During your years as a college student, you will inevitably be faced with numerous challenges that you may not have ever faced in your life before. Stressors regarding your academics, health, social life and the idea of life after college can often pile up, leaving you feeling overwhelmed and unmotivated.

The biggest stressor, however, may just be financial disarray. After all, if you can’t pay your bills, you likely may not even be able to stay in school in the first place. In order to avoid this mess, you must come up with a strict budget and follow it.

You’ve probably heard this a thousand times before. We all know how important it is to come up with a system for your monetary situation, but how exactly is this done?

By following these simple steps, not only will you improve your current financial situation, but you will also be able to set future goals for long-term financial success.

1. Gather information and be aware of inflows and outflows
I can’t tell you how many times I’ve heard people say that they have no idea when or how much they get paid, when their bills are due or how much money they need to have available to pay those bills. Cash flow, which is basically how your money goes in and out of your possession, is extremely important because timing is important. Things like credit cards can give you more flexibility when it comes to cash flow, but eventually bills have to paid and you have to have money on hand to do that.

The first step of budgeting is understanding your current situation. If you don’t know it already, find out how much you get paid and how often, and find out when your regular expenses are incurred. This includes things like rent, groceries, bills for school, etc.

2. Make an itemized list of fixed and variable expenses
In order to really understand where your money goes and how to better allocate it, you have to have a good understanding of your required expenses and your arbitrary expenses.
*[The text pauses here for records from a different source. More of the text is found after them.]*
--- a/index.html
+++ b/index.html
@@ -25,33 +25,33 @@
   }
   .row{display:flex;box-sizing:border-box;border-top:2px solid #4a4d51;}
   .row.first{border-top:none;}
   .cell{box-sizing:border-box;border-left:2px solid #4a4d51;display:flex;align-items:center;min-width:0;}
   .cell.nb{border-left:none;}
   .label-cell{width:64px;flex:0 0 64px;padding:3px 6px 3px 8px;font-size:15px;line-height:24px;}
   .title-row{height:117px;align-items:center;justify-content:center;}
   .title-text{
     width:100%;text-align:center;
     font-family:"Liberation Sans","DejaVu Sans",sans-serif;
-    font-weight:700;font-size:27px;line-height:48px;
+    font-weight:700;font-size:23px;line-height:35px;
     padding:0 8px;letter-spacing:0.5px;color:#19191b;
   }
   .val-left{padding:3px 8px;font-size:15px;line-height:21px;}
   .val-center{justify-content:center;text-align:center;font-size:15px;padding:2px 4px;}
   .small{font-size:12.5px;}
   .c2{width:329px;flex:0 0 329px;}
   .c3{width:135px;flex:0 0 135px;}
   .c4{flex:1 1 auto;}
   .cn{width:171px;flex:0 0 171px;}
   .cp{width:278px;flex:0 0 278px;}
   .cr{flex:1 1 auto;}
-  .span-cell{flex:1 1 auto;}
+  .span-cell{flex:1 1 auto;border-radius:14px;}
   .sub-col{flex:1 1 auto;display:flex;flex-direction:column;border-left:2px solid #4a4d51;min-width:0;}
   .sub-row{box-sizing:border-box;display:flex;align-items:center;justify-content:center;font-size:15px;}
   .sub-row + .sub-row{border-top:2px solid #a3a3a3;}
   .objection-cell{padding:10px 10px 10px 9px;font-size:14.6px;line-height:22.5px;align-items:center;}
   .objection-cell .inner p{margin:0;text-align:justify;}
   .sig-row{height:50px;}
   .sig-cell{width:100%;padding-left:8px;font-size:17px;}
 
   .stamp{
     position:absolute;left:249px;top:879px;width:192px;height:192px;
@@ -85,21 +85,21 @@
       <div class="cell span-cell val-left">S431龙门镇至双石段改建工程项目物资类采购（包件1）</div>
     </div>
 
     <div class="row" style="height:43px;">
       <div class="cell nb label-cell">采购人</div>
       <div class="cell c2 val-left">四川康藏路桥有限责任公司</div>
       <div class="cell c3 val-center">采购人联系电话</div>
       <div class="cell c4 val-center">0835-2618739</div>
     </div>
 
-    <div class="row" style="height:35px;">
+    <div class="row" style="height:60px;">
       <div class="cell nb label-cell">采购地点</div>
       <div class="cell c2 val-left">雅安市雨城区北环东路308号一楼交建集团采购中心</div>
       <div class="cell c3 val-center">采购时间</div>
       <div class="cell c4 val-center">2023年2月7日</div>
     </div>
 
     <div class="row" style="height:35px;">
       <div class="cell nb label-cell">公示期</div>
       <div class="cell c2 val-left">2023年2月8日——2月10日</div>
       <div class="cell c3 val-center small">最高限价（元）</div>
Rent, groceries and other bills are usually required expenses, while things like entertainment, eating out and alcohol are arbitrary, meaning not required.

Once you have created that list, you can start to compare how much money you spend on items that you have deemed that you need versus items that you have deemed unnecessary or luxury.

3. Prioritize
After you have created your itemized list of expenses, you can start to see how your money is allocated in regards to how much inflow, or income, you have. This will help you understand what is important to you.

For example, if you are spending more than half of your money on rent and your living condition is only moderately important to you, you may want to consider reallocating a portion of your money elsewhere.

Create budgeted allocations for yourself for things that you regularly spend money on and, ideally, create an allocation for saving as well. If you cannot save, make sure that at least all of your expenses are covered.

Creating target amounts for all of your expenses will give you a range for each expense that you regularly incur.

4. Follow up and compare actual versus budgeted expenses
There is no point in creating a budget if you don’t track and compare what you’ve budgeted versus what you’ve actually spent. In order for your budget to be effective in improving your spending habits, you must periodically update your accounts.

Each itemized expense will have its own allocation, and as you spend money, you will drain the amount available for each expense. This will give you a visual on how much you have spent and how much you have left to spend on each individual type of expense.

At the end of the month, you will be able to gauge how successful you were. Did you spend within your budget, or did you overspend?

Successful budgeting takes discipline, follow through and sometimes, sacrificing wants to make sure that you can cover your needs. Making it a habit, however, could be the best thing you do for yourself in the long run.